Non era mai successo in Calabria: due blocchi contrapposti; un centrosinistra unito, compatto, schierato contro il centrodestra. Non per un’improvvisa illuminazione politica, ma perché il governo di Roberto Occhiuto si è strategicamente sbriciolato sotto il peso di un avviso di garanzia e delle ombre del cosiddetto “cerchio magico”. Un crollo che, in un contesto normale, sarebbe stato il momento perfetto per colpire. E invece, il centrosinistra calabrese è lì, fermo, impantanato, a litigare sul nome del candidato.
Il tavolo romano
Il tavolo romano
L’uomo scelto a Roma – perché è a Roma che si decide, non certo a Catanzaro o Reggio – sarebbe Pasquale Tridico.

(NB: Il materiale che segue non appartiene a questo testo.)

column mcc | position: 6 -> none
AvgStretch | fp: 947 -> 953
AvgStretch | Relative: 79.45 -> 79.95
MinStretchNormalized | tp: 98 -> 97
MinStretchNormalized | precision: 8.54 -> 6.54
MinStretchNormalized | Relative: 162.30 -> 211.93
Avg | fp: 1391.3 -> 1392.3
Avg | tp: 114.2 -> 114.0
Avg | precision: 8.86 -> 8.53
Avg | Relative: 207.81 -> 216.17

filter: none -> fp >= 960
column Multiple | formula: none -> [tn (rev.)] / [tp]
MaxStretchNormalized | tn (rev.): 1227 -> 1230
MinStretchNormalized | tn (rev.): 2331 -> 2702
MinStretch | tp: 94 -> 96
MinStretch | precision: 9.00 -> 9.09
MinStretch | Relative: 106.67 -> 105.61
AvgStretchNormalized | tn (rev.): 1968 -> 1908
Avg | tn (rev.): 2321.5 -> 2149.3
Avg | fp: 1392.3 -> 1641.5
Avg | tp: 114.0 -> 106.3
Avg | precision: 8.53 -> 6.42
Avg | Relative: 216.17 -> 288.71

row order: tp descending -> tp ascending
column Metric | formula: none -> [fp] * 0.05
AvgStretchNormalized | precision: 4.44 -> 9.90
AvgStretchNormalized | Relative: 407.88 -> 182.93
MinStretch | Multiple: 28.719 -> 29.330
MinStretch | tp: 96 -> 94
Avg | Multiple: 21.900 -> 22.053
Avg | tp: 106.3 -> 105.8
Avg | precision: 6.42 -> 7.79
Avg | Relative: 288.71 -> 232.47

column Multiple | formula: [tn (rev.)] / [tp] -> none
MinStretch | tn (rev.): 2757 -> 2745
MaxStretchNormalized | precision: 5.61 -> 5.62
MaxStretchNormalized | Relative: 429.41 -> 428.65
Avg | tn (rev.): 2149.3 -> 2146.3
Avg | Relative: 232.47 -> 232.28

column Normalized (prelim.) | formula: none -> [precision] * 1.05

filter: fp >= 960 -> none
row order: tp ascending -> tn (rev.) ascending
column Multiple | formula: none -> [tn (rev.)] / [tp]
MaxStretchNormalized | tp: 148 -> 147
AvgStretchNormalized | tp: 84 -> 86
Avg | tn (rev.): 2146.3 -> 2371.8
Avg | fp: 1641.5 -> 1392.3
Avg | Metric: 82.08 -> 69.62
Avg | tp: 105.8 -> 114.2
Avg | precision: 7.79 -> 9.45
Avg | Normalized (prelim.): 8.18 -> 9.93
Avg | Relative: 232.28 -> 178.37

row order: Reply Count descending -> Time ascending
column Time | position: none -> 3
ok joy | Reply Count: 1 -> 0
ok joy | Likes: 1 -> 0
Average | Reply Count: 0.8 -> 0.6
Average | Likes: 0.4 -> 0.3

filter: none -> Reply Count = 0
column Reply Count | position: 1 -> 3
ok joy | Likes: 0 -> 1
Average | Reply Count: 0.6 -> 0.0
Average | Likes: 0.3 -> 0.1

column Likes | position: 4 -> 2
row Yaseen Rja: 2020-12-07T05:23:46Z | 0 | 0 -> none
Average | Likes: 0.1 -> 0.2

Ex presidente dell’Inps, attuale europarlamentare, vive a Bruxelles e con la Calabria ha un rapporto più da cartolina che da trincea. Non conosce fino in fondo le dinamiche locali, le ferite aperte, i vizi strutturali della regione. E soprattutto, non sembra avere ancora la vocazione di mollare l’Europa per tornare a combattere in una terra che richiede nervi saldi e una conoscenza millimetrica del territorio.
Scalpitano altri candidati
Intanto, nel centrosinistra calabrese scalpitano nomi che la regione (a torto o ragione) la vivono ogni giorno: Nicola Irto, Giuseppe Falcomatà, Flavio Stasi. Ma la scelta è bloccata. Anzi, gli sfoghi interni rischiano di aprire vecchie ferite (il WhatsApp di Fernando Pignataro è la prova più eclatante). E qui sta il punto: se il centrosinistra non individua il suo candidato in tempi brevissimi, significa una sola cosa: Occhiuto e il centrodestra potranno fare e disfare a loro piacimento, dettare l’agenda politica, occupare lo spazio mediatico e consolidare il consenso mentre l’avversario resta fermo a guardare.
Realtà fuori dal comune
Questa non è una partita come le altre. Non è il Veneto, la Toscana, la Campania o le altre regioni dove si arriva a scadenza naturale di mandato. Qui il centrodestra ha gettato la spugna e chiede una legittimazione popolare per affrontare la magistratura da una posizione di forza. Altro che i problemi dei calabresi. Ma attenzione: se Occhiuto dovesse perdere dopo essersi dimesso, non sarebbe solo una sconfitta personale, trascinerebbe nel baratro tutto il centrodestra e, con esso, l’intera Calabria, esponendo la regione a mesi di instabilità e incertezza politica.
Il coraggio della spallata
Il centrosinistra, invece di trasformare questa frattura in una spallata definitiva, si è limitato a gioire per un’unità ottenuta non per merito proprio, ma per le disgrazie altrui. È un errore madornale: in politica, quando l’avversario è a terra, non si aspetta Roma per decidere se colpire o no. Si agisce. Si fa vedere ai calabresi che c’è un’alternativa, che si può governare con competenza e trasparenza, che non si ha paura di sfidare il “sistema” nel suo momento di maggiore debolezza.
La Calabria che non decide
Ma oggi, ai cittadini, arriva un messaggio diverso: che la Calabria non decide di sé stessa, che le sue sorti vengono trattate nelle stanze romane, che i calabresi contano meno delle dinamiche interne di partito. Il rischio? Che questa “occasione del secolo” si trasformi nell’ennesima occasione mancata. E che, alla fine, il centrodestra e Occhiuto tornino più forti di prima, mentre il centrosinistra resterà a raccontarsi che, almeno per un momento, era stato unito. In politica non basta essere uniti: bisogna anche sapere dove andare. E il centrosinistra calabrese, oggi, sembra aver perso la bussola proprio nel momento in cui avrebbe dovuto indicare la rotta.